I think it is FINALLY Rainy Season here in Southwest Florida.  I have traditionally marked it as starting June 15th, plus or minus a day or two, since the Earth does wobble a bit on her axis.

It seems to me that this time of year, is the start of the new year, in Southwest Florida.  Many Pagans I know, start their year at Samhain (October 31st) when it is said that the the veil between the worlds is thin.

But the way I look at it, this is the start of the new year.  This is the time of year when school is out for the summer, and people are graduating, getting married, and moving away.  Some people do all of that in a whirlwind week of change.  The rest of us, go see them off:  we go to graduation ceremonies, to weddings and we help people pack up and move.

In Southwest Florida, all of that is happening as we slog into Rainy Season.  When I place an emphasis on “Rainy Season,”  I am talking about the Wheel of the Year, in accordance with the weather here in Southwest Florida.  (This concordance is in contrast to the Pagan Wheel of the Year celebrated by a lot of pagans:  Samhain, Yule, Imbolc, Spring Equinox, Beltaine, Summer Solstice, Lunnasagh, and Mabon/Autumnal Equinox.)

Here in Southwest Florida, we have Rainy Season,  Hurricane Season, Autumnal Equinox, Dry Season, and, Fire Season.  The Solstices and Equinoxes are interspersed in this annual cycle, but I’ll talk about that more, in another post.

After we do all those family rituals and ceremonies, then it is a smart time to do a ceremony to honor the shift of what “was,” and recognize that everything that follows, is new now.  In Southwest Florida, the Rain is very cleansing.,  It usually hasn’t rained a whole lot since about mid-October.  The Earth is dry and everything is kind of dusty.  The Rains literally wash the dirt away.

Once the daily afternoon thunder showers start happening, here in Southwest Florida, then the accompanying element of Humidity, rears its head.  (Humidity is another face of Water.)

In Southwest Florida, our whole way of approaching daily life, changes in Rainy Season.  It must, because Rainy Season is characterized by Rain — usually daily afternoon thundershowers, high Humidity, and Heat.   We also have a high UV index, because we are so far South, we are in the Tropics.

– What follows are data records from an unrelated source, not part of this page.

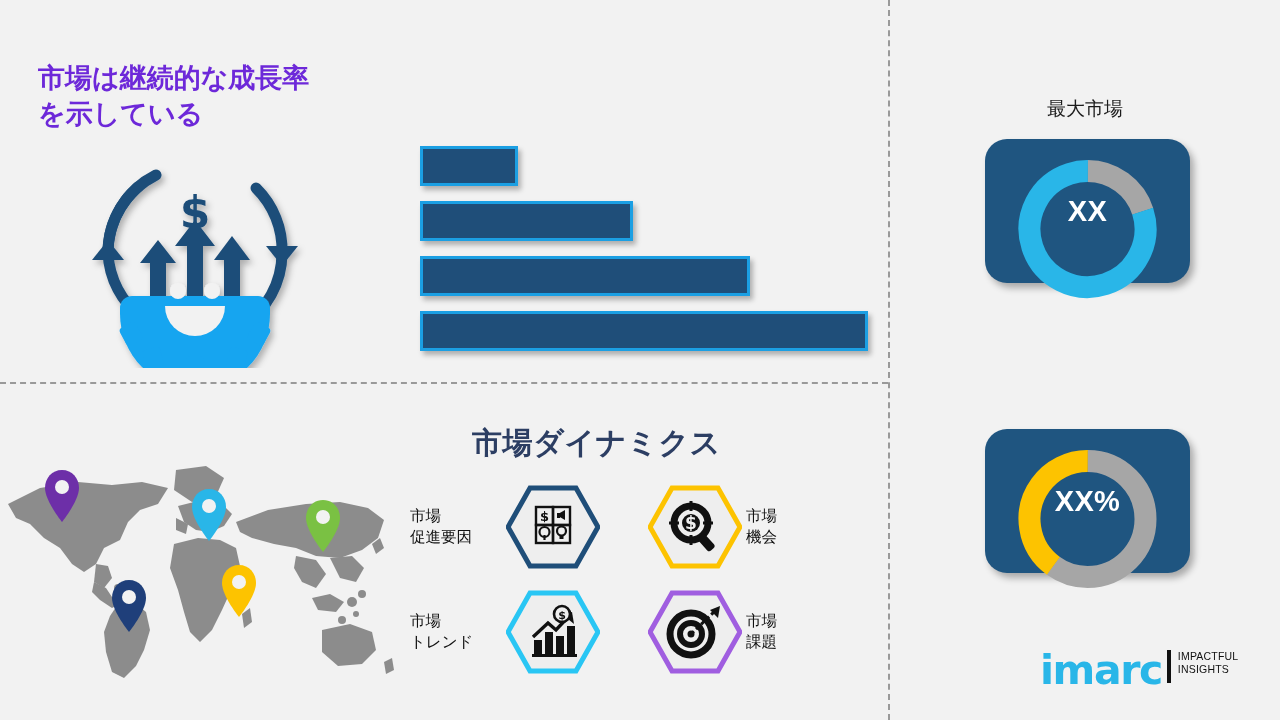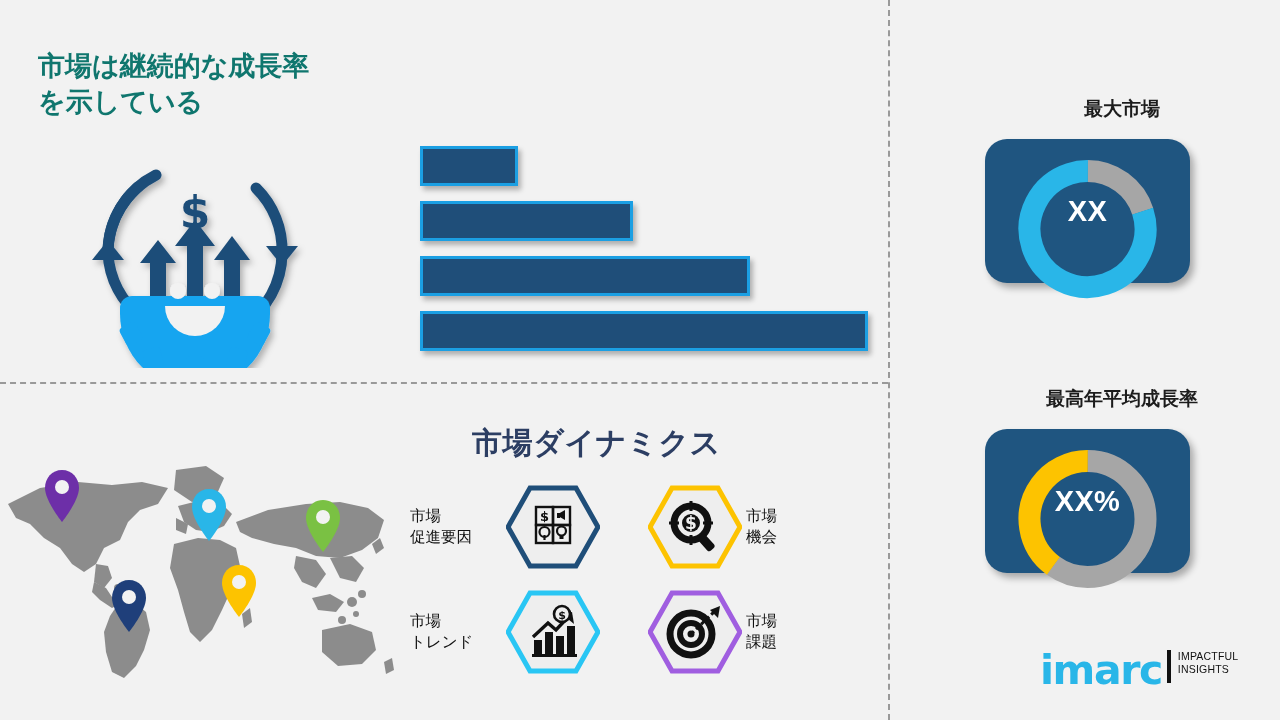"市場は継続的な成長率" #q1-title { color: #0f766e -> #6d28d9; top: 48px -> 60px }
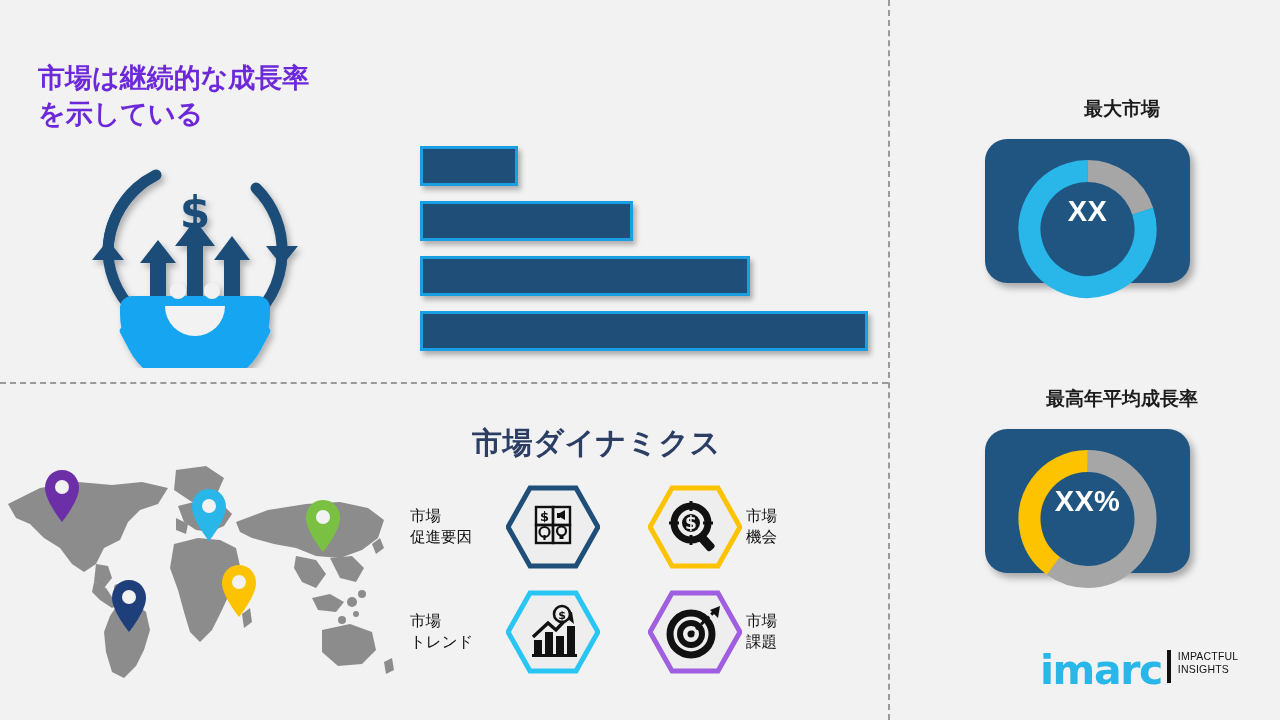"最大市場" .right-head { font-weight: bold -> normal; left: 987px -> 950px }
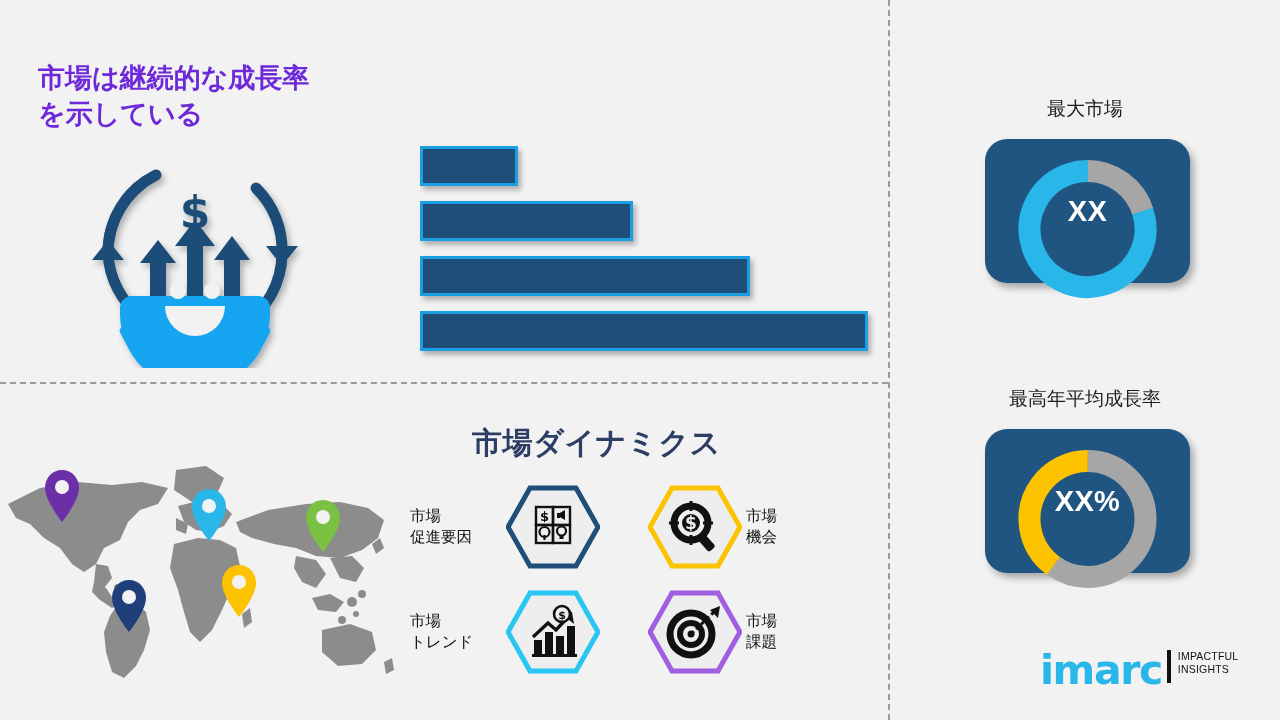"最高年平均成長率" div.right-head { html: <div>最高年平均成長率</div> -> none }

This time of year, I tend to get up earlier, because I want to get a lot of things done before it gets too humid.  I want to sit on the lanai in the morning and bird watch and read Facebook, until it gets too hot to sit out there.  I need to do yard work, before it gets too hot.  I should run to the grocery store, before it gets too hot.  Hmmm, maybe I’ll go to the Beach, before it gets too hot.  So, I have to prioritize and decide, before it gets too hot.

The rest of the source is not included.